It’s that time of year again, when men and women, boys and girls, friends and foes gather together for the ritualistic viewing of basketball, basketball and more basketball. Office pools abound as HR departments sit on edge, afraid that they may be turning a blind eye to illegal gambling. As games play out during the workday, the number of staff calling in sick or “working from home” seems to be at flu-like levels. Bosses fret over their staff’s early departure and late return from a long lunch to catch the early rounds at a local TV and fan-filled restaurant. Many bosses join them. Network administrators sweat when they see network traffic spike as staff not able to make the long “lunch” find websites streaming the games and highlights. Security administrators begrudgingly configure their content filters to block ESPN and other websites to prevent staff from constantly checking scores and updating their pools.

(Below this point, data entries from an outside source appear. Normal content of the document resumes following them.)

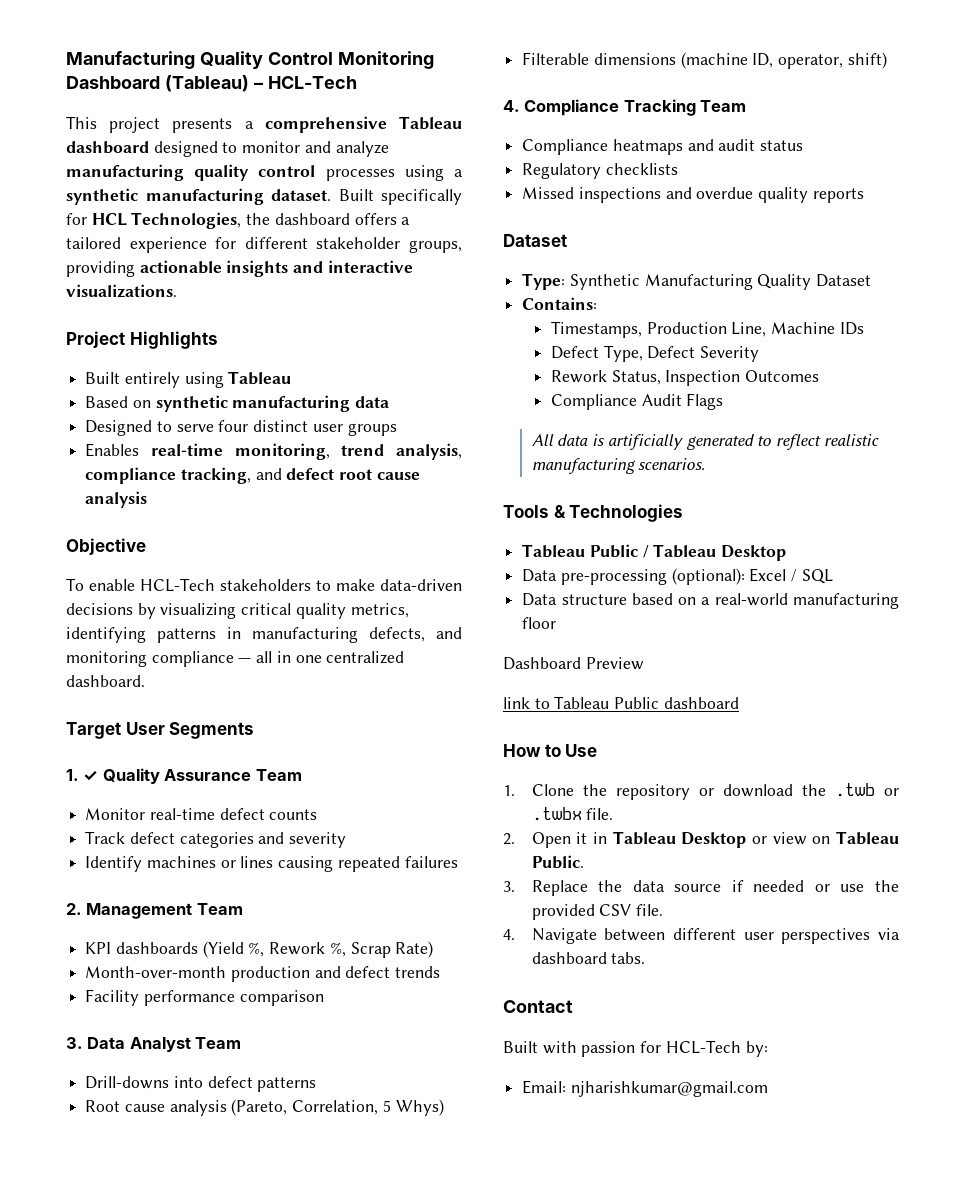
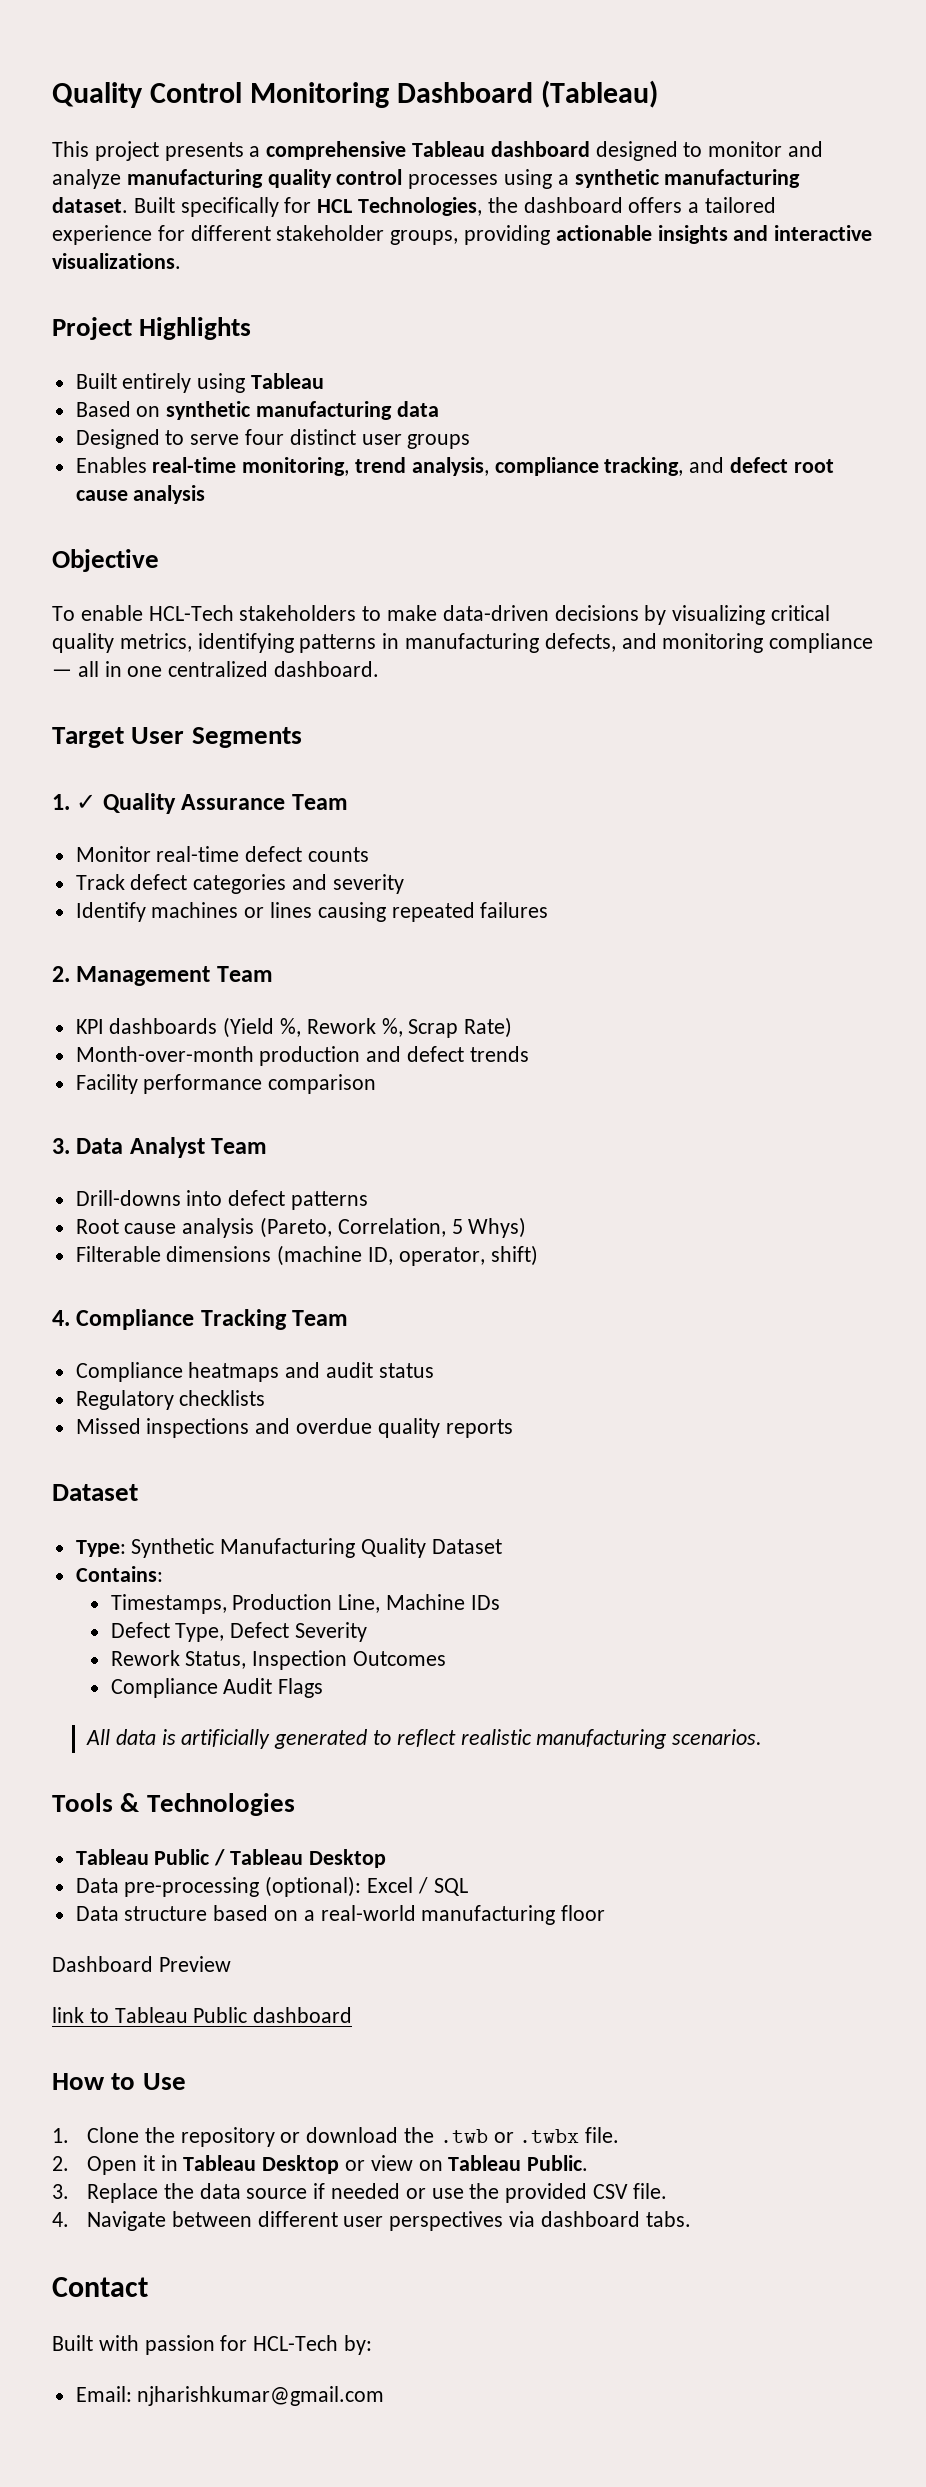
- Manufacturing Quality Control Monitoring Dashboard (Tableau) – HCL-Tech
+ Quality Control Monitoring Dashboard (Tableau)

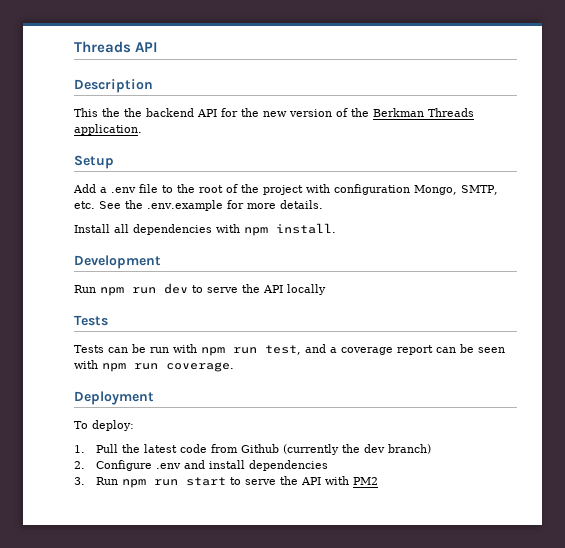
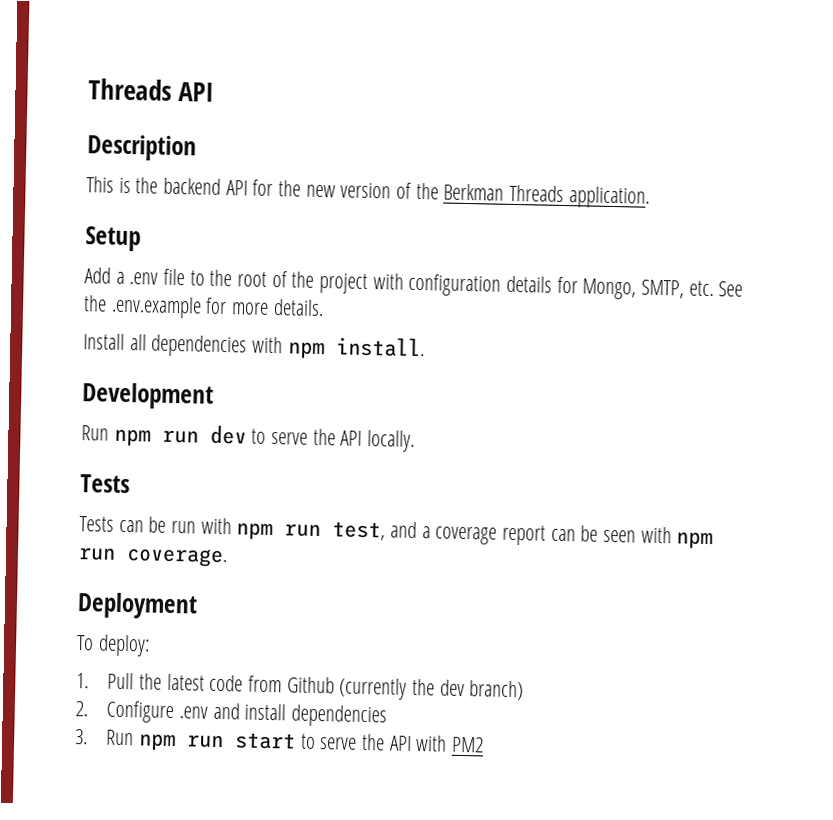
- This the the backend API for the new version of the Berkman Threads application.
+ This is the backend API for the new version of the Berkman Threads application.
- Add a .env file to the root of the project with configuration Mongo, SMTP, etc. See the .env.example for more details.
+ Add a .env file to the root of the project with configuration details for Mongo, SMTP, etc. See the .env.example for more details.
- Run npm run dev to serve the API locally
+ Run npm run dev to serve the API locally.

March Madness at its finest.

(My apologies to those not familiar with the term. “March Madness” is a nickname for a period in March when the college basketball playoffs take place, and there are about 800 games broadcast all day on multiple TV channels.)

Back in the days before a full time job became necessary, I used to bring the smaller kitchen or bedroom TVs to the family room so I could view 2 or 3 games on separate channels at the same. (The same ritual took place on New Year’s Day for Bowl games, but at least that was just one day!) It wasn’t too bad. You could watch the ACC tournament on one channel and the Big East on the other. Then picture-in-picture (PIP) came along, which was OK although the second picture was not always big enough to get a good view of the second game even on your (massive!) 32” TV. And sometimes your cable set top box (STB) configuration did not allow for easy PIP setup. Along came the giant flat screen which not only allows for PIP with reasonable screen sizes but some TVs allow for you to adjust both picture sizes, creating two roughly 27” TVs on the same 50” plasma. Two cable boxes or a cable box and external antenna combo give you a nice split screen. Now you can do it in HD.

We’re almost there.

IPTV is on the horizon. Maybe I watch too much basketball, but the first thing I pictured was turning my flat screen into a big PC-like monitor with multiple windows showing several games, and perhaps even checking email and trying to do a bit work in another (admittedly much smaller) window. You could drag and drop, expand or shrink the games to whatever size you wanted just like you do on a PC with applications. Since the source video could come from different geographical regions in the country, you could catch the NCAA game they are showing in your local region while also watching another game from another region. Now this would be great!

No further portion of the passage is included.